Abstract

Postwar encuentros from women in El Salvador, Nicaragua, Honduras, and Guatemala reveal important tactics for building and maintaining solidarity across national, economic, and sexual borders. Encuentros are a genre of conferences and their proceedings where the values and methods of organizations are discussed, debated, and developed. Specifically, I argue that postwar encuentros from the Central American women’s group Las Dignas successfully document women’s critical commitment to achieving revolutionary goals without vertical leadership styles or androcentrism, and they model multivocal horizontal feminist practices in the early stages of organizing a women’s movement. At the same time, encuentros craft innovative, heterogeneous testimonials that have yet to be assessed for their literary significance.
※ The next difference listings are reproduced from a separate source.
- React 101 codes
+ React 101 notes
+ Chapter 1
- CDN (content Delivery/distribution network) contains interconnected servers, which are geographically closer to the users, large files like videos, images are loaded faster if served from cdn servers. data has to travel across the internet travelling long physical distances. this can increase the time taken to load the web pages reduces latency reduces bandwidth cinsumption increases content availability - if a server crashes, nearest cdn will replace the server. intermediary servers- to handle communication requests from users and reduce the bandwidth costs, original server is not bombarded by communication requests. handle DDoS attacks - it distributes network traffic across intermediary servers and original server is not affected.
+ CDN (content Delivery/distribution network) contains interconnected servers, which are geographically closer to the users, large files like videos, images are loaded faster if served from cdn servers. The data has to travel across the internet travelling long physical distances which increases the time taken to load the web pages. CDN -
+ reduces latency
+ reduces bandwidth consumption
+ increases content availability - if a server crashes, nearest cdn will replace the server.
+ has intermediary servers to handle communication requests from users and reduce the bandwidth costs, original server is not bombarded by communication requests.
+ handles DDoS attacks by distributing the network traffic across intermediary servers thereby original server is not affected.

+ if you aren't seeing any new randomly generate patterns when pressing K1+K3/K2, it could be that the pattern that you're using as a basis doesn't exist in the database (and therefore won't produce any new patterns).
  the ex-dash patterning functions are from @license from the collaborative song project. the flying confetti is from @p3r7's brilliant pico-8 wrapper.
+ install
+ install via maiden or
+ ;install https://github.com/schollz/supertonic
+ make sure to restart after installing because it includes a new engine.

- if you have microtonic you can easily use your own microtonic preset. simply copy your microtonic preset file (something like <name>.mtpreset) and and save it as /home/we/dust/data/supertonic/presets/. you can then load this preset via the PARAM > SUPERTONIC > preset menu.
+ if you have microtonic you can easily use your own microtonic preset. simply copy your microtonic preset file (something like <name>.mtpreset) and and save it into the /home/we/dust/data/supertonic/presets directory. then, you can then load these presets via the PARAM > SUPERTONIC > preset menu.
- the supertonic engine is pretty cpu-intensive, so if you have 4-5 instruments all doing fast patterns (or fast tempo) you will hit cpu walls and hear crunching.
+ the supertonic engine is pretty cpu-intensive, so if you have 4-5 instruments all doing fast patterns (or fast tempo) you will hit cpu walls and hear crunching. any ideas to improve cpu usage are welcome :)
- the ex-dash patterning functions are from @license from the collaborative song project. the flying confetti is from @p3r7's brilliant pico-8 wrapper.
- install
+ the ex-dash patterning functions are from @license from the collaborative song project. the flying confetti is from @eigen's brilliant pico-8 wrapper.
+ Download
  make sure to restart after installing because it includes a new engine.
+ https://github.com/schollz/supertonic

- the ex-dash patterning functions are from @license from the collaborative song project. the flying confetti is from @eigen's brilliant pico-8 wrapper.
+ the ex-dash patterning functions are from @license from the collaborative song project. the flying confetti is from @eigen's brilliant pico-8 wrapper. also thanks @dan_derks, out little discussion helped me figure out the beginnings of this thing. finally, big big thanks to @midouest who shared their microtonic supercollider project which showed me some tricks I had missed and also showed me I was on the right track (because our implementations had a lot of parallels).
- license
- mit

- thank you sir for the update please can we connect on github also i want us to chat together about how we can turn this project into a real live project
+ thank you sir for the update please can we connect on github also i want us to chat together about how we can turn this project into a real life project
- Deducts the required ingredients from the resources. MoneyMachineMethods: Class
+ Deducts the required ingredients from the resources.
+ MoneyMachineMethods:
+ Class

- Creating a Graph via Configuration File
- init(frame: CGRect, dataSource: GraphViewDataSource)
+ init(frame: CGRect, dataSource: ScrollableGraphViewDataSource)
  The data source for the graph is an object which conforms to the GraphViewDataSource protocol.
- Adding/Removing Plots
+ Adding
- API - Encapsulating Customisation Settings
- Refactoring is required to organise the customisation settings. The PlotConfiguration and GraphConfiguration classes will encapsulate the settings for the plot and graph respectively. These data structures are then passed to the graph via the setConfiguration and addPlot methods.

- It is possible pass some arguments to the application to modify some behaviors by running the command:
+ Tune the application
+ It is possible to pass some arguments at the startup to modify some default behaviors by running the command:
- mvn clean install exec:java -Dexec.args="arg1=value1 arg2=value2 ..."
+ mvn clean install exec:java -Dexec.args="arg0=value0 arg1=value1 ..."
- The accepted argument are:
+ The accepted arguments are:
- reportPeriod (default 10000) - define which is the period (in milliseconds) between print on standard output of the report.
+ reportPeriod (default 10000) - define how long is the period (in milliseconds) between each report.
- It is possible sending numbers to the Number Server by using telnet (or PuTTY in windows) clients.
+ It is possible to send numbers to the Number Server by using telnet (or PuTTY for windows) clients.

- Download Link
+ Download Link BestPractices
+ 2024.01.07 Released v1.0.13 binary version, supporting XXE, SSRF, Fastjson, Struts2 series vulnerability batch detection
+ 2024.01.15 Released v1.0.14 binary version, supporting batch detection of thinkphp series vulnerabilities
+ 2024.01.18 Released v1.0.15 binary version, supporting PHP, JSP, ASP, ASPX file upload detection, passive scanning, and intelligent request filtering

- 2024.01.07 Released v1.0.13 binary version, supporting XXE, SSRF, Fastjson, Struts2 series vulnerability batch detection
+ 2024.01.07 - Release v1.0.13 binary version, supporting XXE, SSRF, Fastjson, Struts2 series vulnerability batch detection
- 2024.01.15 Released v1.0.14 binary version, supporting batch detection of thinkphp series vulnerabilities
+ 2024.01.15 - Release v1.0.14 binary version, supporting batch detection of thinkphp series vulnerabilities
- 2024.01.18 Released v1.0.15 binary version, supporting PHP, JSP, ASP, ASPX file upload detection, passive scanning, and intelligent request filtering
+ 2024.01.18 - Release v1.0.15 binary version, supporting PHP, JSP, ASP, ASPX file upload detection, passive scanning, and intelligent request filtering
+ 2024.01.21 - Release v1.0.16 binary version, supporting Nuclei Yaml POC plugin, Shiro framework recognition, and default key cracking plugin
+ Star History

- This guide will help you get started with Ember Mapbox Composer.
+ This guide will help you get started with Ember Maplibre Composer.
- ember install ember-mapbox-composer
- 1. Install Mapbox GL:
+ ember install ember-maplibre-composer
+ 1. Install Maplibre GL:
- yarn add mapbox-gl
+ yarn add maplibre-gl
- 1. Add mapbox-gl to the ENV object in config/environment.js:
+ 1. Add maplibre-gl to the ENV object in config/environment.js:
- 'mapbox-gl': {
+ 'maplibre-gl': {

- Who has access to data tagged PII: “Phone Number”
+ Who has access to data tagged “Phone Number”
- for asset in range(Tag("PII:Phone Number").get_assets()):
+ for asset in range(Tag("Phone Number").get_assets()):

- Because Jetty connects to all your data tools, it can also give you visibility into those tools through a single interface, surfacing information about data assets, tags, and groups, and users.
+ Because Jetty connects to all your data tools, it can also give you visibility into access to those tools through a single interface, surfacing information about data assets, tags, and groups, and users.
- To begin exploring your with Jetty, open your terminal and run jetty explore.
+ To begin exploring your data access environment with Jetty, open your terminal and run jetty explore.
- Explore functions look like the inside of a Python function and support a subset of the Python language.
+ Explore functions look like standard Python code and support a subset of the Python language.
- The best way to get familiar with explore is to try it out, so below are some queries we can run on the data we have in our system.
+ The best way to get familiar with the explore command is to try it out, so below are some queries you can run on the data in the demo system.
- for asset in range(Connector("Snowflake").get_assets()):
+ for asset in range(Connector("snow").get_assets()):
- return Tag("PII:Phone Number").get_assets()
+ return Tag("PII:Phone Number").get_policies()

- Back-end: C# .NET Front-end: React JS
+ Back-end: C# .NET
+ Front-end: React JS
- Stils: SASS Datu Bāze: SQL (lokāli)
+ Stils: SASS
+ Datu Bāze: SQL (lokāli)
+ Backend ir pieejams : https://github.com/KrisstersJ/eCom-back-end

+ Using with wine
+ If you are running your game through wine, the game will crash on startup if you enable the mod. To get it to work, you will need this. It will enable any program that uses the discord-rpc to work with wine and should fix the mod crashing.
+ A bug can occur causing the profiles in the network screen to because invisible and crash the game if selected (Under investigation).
Their egalitarian textual practices permit sustained and fruitful dissent, which has helped them overcome regional, ideological, and classist barriers between members, and, through a rhetoric of visibilizar (to visibilize or make visible), they challenge the literal disappearances and gendered erasure of the revolutions. Even though they lack the international readership of the testimonio, with which they can be contrasted in terms of authorial mediation, circulation, popularity, narrative structure, and critical reception, late twentieth-century feminist encuentros are critical for understanding the importance of women’s organizing in Central America. Additionally, although research about “Central American feminist solidarity” typically focuses on Western solidarity with this region, not on these women’s own strategies of engaging each other across national boundaries, encuentros model critical and instructive innovations in feminist testimony and the praxis of solidarity.